Bisnis.com, JAKARTA — Wacana penerapan skema sharing cost atau urun biaya oleh BPJS Kesehatan dalam pembiayaan penyakit katastropik telah menimbulkan kehebohan di tengah masyarakat.
Oleh karena itu, BPJS Watch meminta direksi dari badan penyelenggara program Jaminan Kesehatan Nasional - Kartu Indonesia Sehat untuk meminta maaf kepada masyarakat.
Koordinator Advokasi BPJS Watch Timboel Siregar mengatakan pernyataan Direktur Utama BPJS Kesehatan Fachmi Idris tentang urun biaya sangat meresahkan rakyat. Padahal, sebutnya, Menteri Kesehatan Nilai Moeloek menyatakan skema tersebut masih merupakan wacana yang perlu dikaji.
Sayangnya, kata Timboel, banyak peserta JKN - KIS yang trlah menanyakan kepastian regulasi terkait skema itu dan menyatakan penolakannya.
"BPJS Watch meminta dan mendesak Dirut BPJS kesehatan untuk minta maaf ke rakyat atas pernyataannya yang masih dalam wacana tersebut," ungkapnya kepada Bisnis, Senin (27/11/2017).
Langkah itu perlu dilakukan, kata dia, untuk menenangkan peserta JKN - KIS.
Baca Juga
"Jangan sampai peserta yang mengalami penyakit katastropik jadi tambah sakit karena memikirkan biaya hanya karena pernyataan Dirut BPJS Kesehatan itu."
Di samping itu, Timboel mengkritisi solusi tersebut.

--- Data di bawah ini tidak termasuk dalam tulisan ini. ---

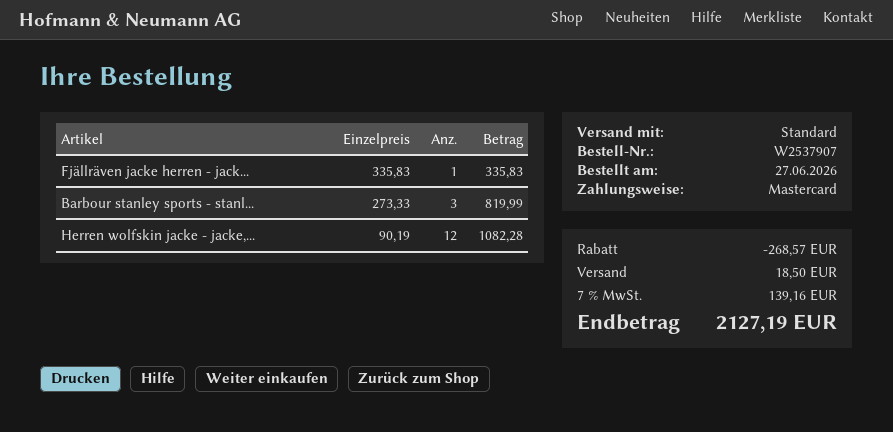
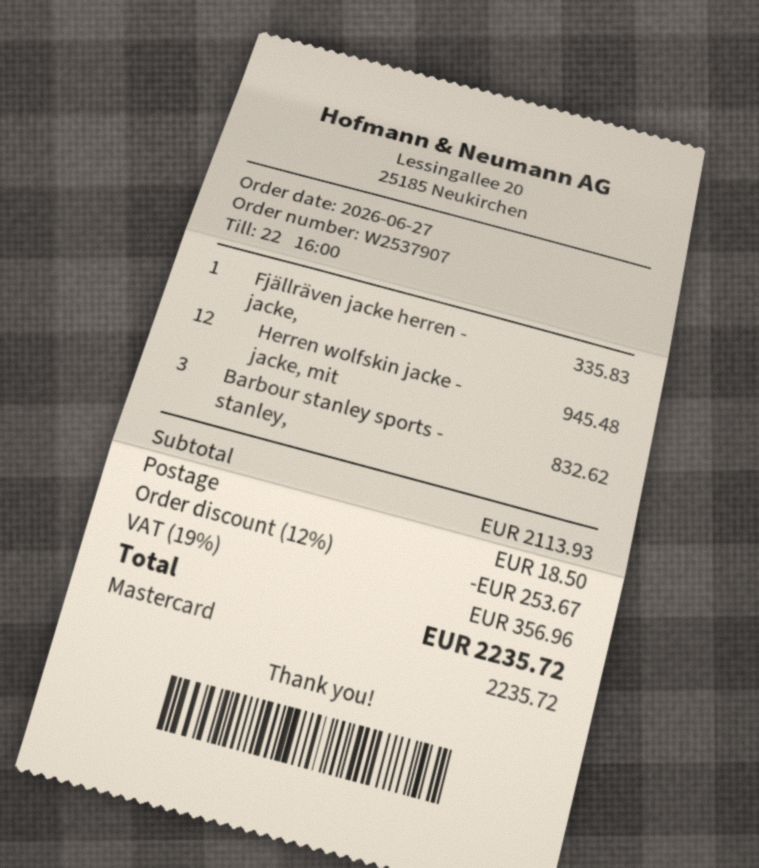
Barbour stanley sports - stanl...: 3 for 819.99 -> 3 for 832.62
Herren wolfskin jacke - jacke,...: 12 for 1082.28 -> 12 for 945.48
discount: 268.57 -> 253.67
tax: 7% = 139.16 -> 19% = 356.96
total: 2127.19 -> 2235.72

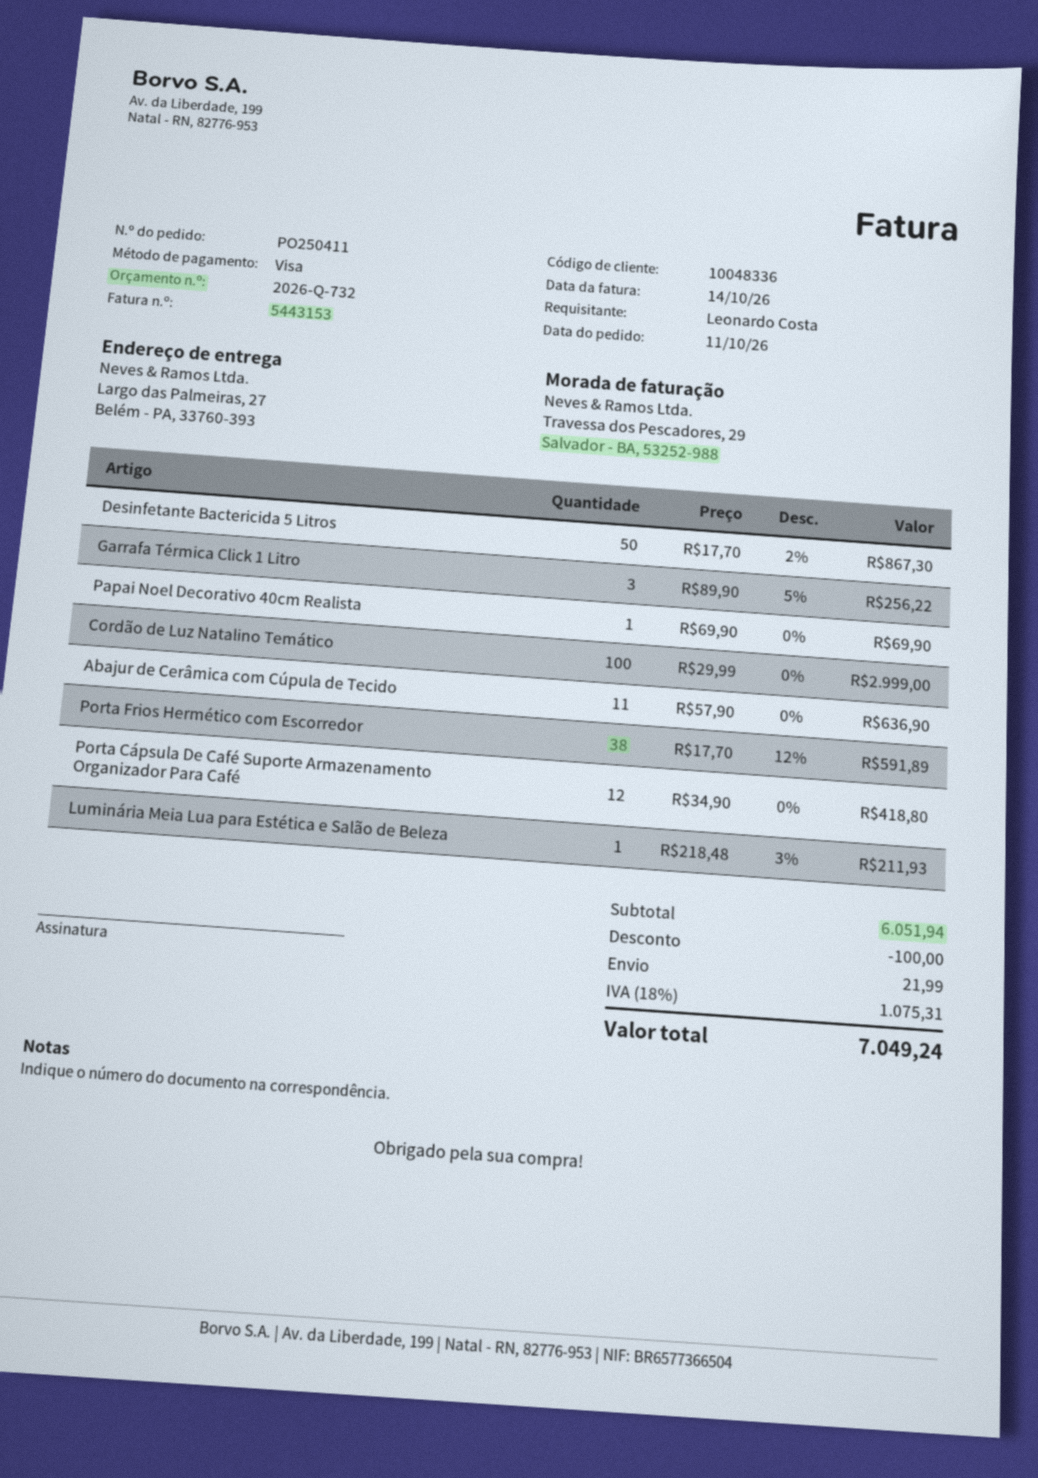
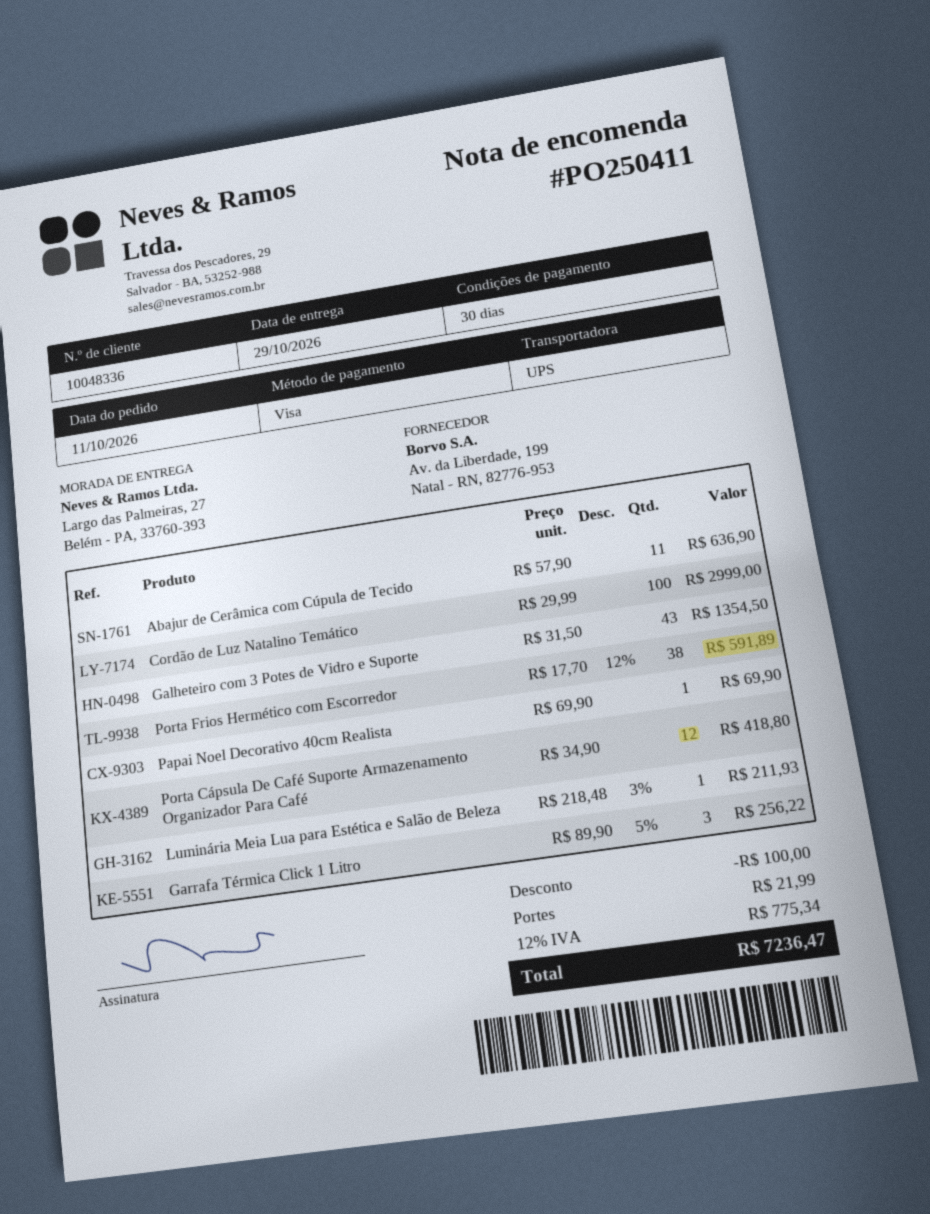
Desinfetante Bactericida 5 Litros: 50 x 17.70 - 2% = 867.30 -> none
Galheteiro com 3 Potes de Vidro e Suporte: none -> 43 x 31.50 = 1354.50
tax: 18% = 1075.31 -> 12% = 775.34
total: 7049.24 -> 7236.47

Menurutnya, skema tersebut justru menyulitkan masyarakat.
Dia berharap pemerintah dan BPJS Kesehatan justru melakukan evaluasi terhadap sejumlah program, seperti penambahan peserta penerima upah dan peningkatan pengawasan kendali mutu kendali biaya, yang dinilai masih menjadi salah satu faktor utama penyebab mismatch atau defisit pengelolaan dana jaminan sosial atau DJS.
"Jangan cari solusi defisit dengan menyusahkan rakyat padahal defisit akibat ketidakmampuan Direksi BPJS kesehatan mengelola JKN," tegasnya.
Sebelumnya, Juru Bicara BPJS Kesehatan Nopi Hidayat menegaskan bahwa skema cost sharing tersebut belum menjadi keputusan untuk dilaksanakan secara umum dalam penyelenggaraan JKN – KIS. Usulan alternatif langkah tersebut merupakan sebuah deskripsi atas langkah sejumlah negara dalam meghadapi kondisi serupa yang dialami BPJS Kesehatan.
“Ini perlu diluruskan agar tidak terjadi salah pengertian. Ini hanya gambaran dan referensi akademik untuk diketahui perbandingannya dengan kondisi di negara-negara lain yang menerapkan cost sharing,” sebutnya.
Nopi menjelaskan BPJS Kesehatan memang diminta untuk memaparkan bagaimana pembiayaan penyakit katastropik pada rapat dengar pendapat dengan Komisi IX DPR, Kamis (23/11/2017). Hingga saat ini, jelasnya, segala hal terkait manfaat jaminan dari program JKN – KIS masih diatur dalam peraturan perundang-undangan yang diterbitkan oleh regulator.